Absolutely. If it doesn’t it just becomes too predictable, you’ll have the coaches training everyone to do similar runs with all the big spins and style is too much of a grey area on paper to judge on. The best riders will always adapt so I think change in course design keeps it fresh for everyone, but baby steps is important so you don’t go getting too radical too quick.
You build The Mile High by Carlton Dry in Perisher each year. It must be nice having all of the world’s best snowboarders riding in your park for a few months each year and then getting to build them a competition course and a bunch of film session features.
I love being home in Perisher. It’s becoming so popular with the riders each year now that it’s really inspiring to be a part of. It’s great being able to talk with my favourite riders and pick their brains on the park features they have been riding and things they want to ride in the future. It’s the best way to feed your creativity when going into a park rebuild or special film project build, I want Perisher and the Mile high to be exciting for everyone to come back to each year, so it has to evolve and the best way is to get riders involved. Torstein is always full of refreshing ideas so I love working with him on things.
Do you work with many riders on feature ideas?
Always, I think it’s the best way forward.
Do you think the Chinese riders could win the World Championships?
I’m not super familiar with any Chinese riders yet but I’m looking forward to seeing them compete.
Who are your favorites for winning the Slopestyle and Big Air at the WCSnowboarding in China in March?
There are so many good riders right now but Mark McMorris, Stale Sandbech, Max Parrot, Chas Guldemond, Seb Toots as well as the young guys like Darcy Sharpe, Tyler Nicholson, Mons Roisland and Sebbe De Buck not to mention Torstein Horgmo if he is back in form from his recent injury. It’s always close with the guys. With the girls, Spencer Obrien, Jamie Anderson and Anna Gasser I feel are a pretty clear choice.
What is your favourite Slopestyle event course out there at the moment?
I like the creative factors I saw in The Mile High, BEO and US Open last season, X-Games consistently does well in my mind too its hard to pick a favourite.
Here are a few of Charles's recent builds...
Level One Productions
This was for Level One productions, they wanted a butter pad for their movie, I suggested one that was like a down hill whale tail, kind of like a step over jump into a step down cliff that you could do big tricks like doubles into and floaty style tricks out of, something different to the butter pads I’ve seen before. It was one of the most aesthetically pleasing builds I’ve ever done.
Mark McMorris In Motion Build
Mark McMorris wanted something for his movie that was diverse and had lots of options, so we built a step over cut out style jump with transition hits and side transitions on the landings.

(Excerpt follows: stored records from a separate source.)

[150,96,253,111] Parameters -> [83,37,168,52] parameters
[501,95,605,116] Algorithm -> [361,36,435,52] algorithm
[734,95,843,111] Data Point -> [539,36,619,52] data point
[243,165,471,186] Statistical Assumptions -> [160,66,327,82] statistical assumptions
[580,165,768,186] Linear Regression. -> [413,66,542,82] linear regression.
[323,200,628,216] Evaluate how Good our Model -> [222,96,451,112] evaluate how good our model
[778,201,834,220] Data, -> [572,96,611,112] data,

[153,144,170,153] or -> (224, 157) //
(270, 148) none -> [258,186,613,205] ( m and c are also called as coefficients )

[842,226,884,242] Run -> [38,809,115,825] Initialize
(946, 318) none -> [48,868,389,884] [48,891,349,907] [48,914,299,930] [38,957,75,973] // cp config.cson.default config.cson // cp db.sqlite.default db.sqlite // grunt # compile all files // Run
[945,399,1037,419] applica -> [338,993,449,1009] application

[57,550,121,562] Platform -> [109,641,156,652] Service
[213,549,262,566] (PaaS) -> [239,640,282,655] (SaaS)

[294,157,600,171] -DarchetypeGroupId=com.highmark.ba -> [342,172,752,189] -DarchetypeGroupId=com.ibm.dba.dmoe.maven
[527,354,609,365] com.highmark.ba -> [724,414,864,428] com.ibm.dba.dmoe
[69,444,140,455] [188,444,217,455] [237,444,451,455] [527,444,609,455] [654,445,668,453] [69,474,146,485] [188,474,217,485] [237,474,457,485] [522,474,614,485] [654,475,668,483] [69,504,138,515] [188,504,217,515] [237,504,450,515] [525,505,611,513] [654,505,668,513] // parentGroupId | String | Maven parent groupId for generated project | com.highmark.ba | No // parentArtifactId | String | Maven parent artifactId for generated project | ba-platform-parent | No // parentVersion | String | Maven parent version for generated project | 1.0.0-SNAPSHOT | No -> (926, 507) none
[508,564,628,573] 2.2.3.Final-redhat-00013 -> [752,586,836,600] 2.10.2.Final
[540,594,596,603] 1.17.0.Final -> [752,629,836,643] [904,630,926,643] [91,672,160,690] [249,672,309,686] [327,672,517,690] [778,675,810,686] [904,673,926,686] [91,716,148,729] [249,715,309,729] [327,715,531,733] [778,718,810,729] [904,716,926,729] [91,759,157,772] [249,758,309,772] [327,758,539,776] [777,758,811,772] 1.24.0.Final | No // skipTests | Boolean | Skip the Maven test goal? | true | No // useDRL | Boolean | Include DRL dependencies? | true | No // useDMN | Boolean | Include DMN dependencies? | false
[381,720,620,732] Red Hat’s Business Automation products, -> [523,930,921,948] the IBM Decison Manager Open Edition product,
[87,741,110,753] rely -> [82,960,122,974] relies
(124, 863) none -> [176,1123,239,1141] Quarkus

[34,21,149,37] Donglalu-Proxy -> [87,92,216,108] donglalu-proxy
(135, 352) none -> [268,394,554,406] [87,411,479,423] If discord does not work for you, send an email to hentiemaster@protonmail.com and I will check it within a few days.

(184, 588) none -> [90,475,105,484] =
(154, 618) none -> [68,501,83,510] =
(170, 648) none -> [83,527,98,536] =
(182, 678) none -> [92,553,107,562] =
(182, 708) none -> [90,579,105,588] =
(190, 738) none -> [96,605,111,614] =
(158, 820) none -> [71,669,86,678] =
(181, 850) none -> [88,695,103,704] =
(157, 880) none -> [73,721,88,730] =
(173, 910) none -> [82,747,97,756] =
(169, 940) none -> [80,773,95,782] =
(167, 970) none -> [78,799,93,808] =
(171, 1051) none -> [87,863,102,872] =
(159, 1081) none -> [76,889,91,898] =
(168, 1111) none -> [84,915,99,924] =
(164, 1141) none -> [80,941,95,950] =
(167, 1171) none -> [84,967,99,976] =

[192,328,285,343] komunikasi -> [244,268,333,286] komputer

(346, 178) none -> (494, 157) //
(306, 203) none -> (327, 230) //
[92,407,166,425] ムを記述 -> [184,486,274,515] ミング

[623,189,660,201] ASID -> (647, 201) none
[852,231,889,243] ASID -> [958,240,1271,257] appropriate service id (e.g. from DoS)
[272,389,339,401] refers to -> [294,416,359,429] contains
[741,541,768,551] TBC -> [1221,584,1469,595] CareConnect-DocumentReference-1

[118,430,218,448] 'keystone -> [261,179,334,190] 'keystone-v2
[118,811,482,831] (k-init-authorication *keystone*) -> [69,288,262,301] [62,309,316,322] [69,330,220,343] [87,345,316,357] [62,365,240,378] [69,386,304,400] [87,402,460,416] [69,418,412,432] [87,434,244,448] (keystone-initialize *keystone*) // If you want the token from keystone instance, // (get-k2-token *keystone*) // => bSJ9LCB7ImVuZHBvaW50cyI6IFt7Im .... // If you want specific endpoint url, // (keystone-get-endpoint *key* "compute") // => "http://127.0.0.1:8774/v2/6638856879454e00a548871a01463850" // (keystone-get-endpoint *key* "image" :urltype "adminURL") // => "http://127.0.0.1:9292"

The Mile High Slopestyle Course
We didn’t have much luck with the weather during the event but the course was cool with lots of different lines to be had, the weather cleared up after the event and I saw lots of progressive tricks go down once everyone got to ride it, kind of bitter sweet.
The Hip from Shred Bots in Perisher, Australia.
Torstein basically wanted to go to the moon and have some fun on the side. We built a spine that was possible to go end to end on like a massive table top and then added quarter pipe hits cut into each side so that you could hit those and land in a flat bank, it looked really cool for learning bigger pipe tricks without the consequence of coping. Torstein went as big as I’ve seen anyone go on a spine it was insane watching that session.